* **Work to be completed**
Only the text belongs in the copy: repeat each record exactly, without pictures.
=== Data in this exercise ===
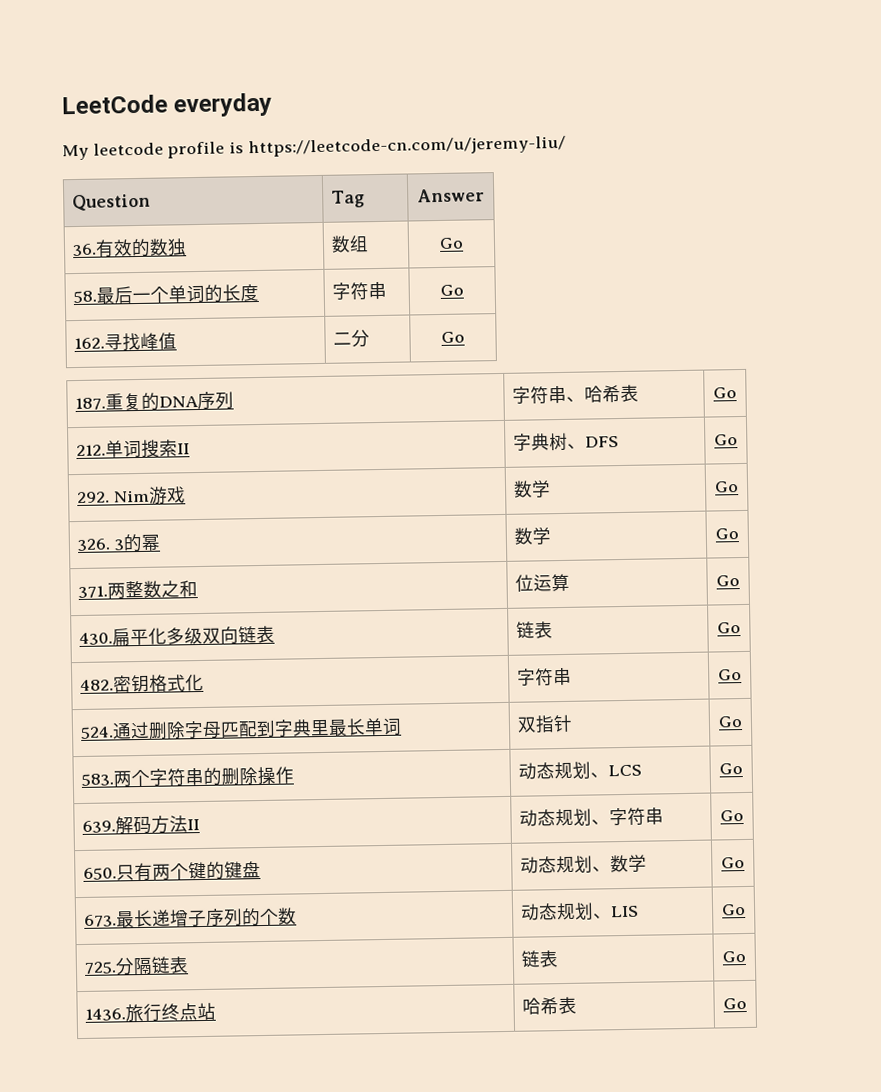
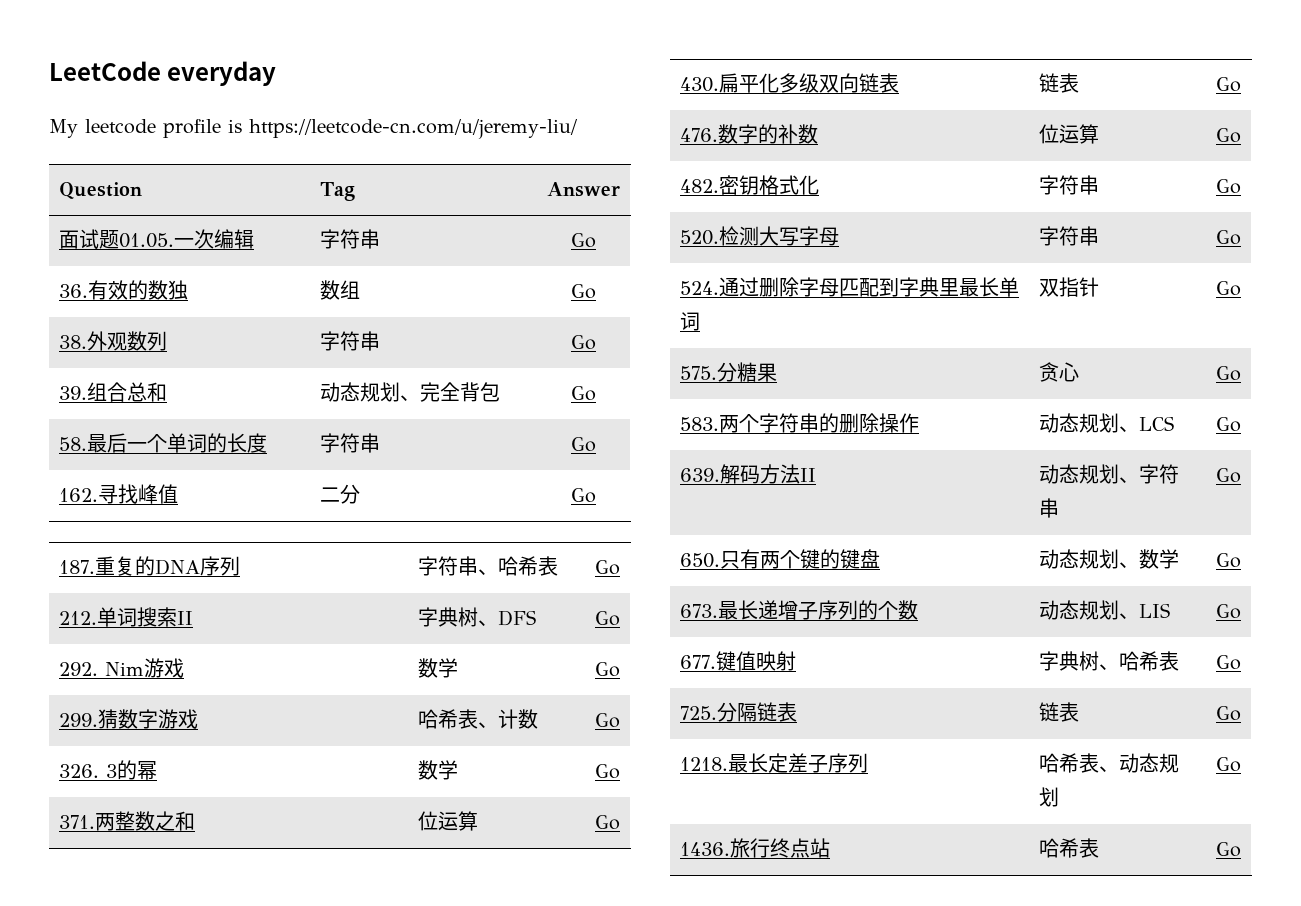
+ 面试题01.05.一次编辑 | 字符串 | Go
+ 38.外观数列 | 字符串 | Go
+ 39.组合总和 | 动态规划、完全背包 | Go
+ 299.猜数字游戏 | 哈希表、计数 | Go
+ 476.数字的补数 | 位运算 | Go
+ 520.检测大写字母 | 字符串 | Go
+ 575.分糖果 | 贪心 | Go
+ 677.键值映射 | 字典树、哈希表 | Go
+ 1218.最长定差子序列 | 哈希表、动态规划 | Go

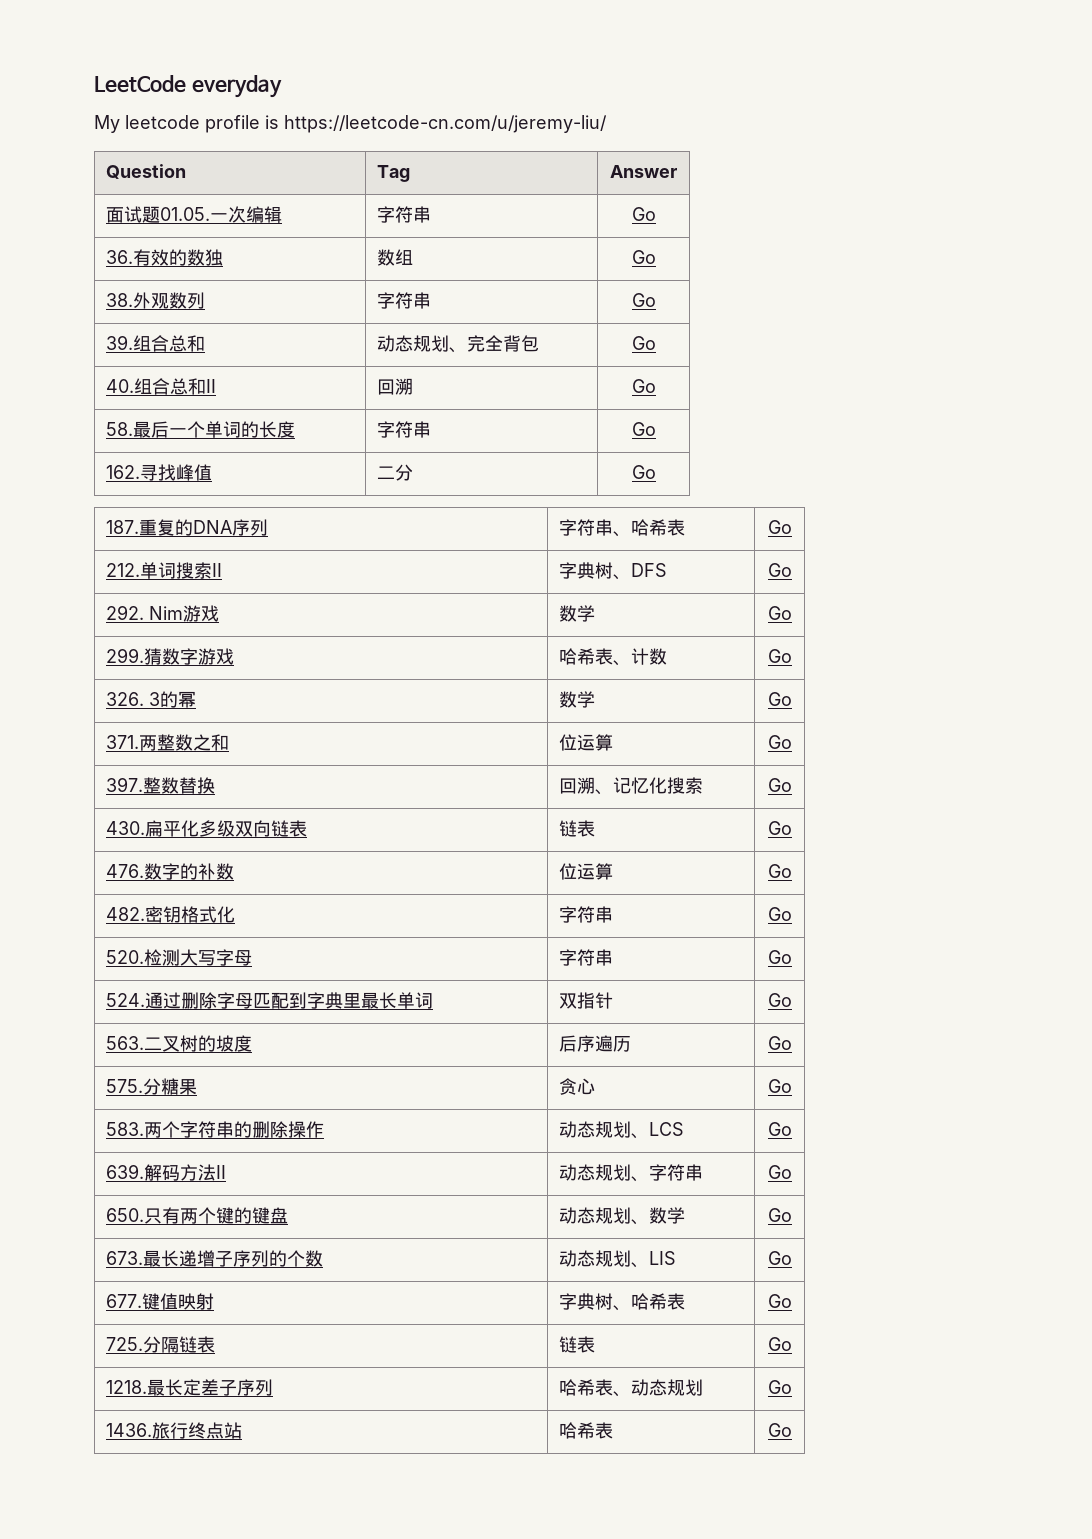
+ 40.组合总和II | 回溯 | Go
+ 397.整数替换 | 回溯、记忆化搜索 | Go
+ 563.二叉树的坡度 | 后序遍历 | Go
===
* **Problem solution**
+ 面试题01.05.一次编辑 | 字符串 | Go
+ 38.外观数列 | 字符串 | Go
+ 39.组合总和 | 动态规划、完全背包 | Go
+ 299.猜数字游戏 | 哈希表、计数 | Go
+ 476.数字的补数 | 位运算 | Go
+ 520.检测大写字母 | 字符串 | Go
+ 575.分糖果 | 贪心 | Go
+ 677.键值映射 | 字典树、哈希表 | Go
+ 1218.最长定差子序列 | 哈希表、动态规划 | Go

+ 40.组合总和II | 回溯 | Go
+ 397.整数替换 | 回溯、记忆化搜索 | Go
+ 563.二叉树的坡度 | 后序遍历 | Go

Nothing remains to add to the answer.